++++ WORKING DATA

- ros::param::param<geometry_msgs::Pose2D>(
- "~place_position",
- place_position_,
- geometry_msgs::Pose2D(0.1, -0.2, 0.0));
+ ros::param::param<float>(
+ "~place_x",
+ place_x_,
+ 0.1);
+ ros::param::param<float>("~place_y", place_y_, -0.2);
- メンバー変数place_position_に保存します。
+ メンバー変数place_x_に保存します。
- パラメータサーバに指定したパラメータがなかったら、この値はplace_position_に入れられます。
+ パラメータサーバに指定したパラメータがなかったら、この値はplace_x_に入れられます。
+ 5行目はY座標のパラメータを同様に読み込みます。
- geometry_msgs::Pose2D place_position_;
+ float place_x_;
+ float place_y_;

++++++++

## WHAT IS NEEDED:
Looking at the data above, count each line that holds the word "float" and report the count alone.

## WRITTEN REPLY:
4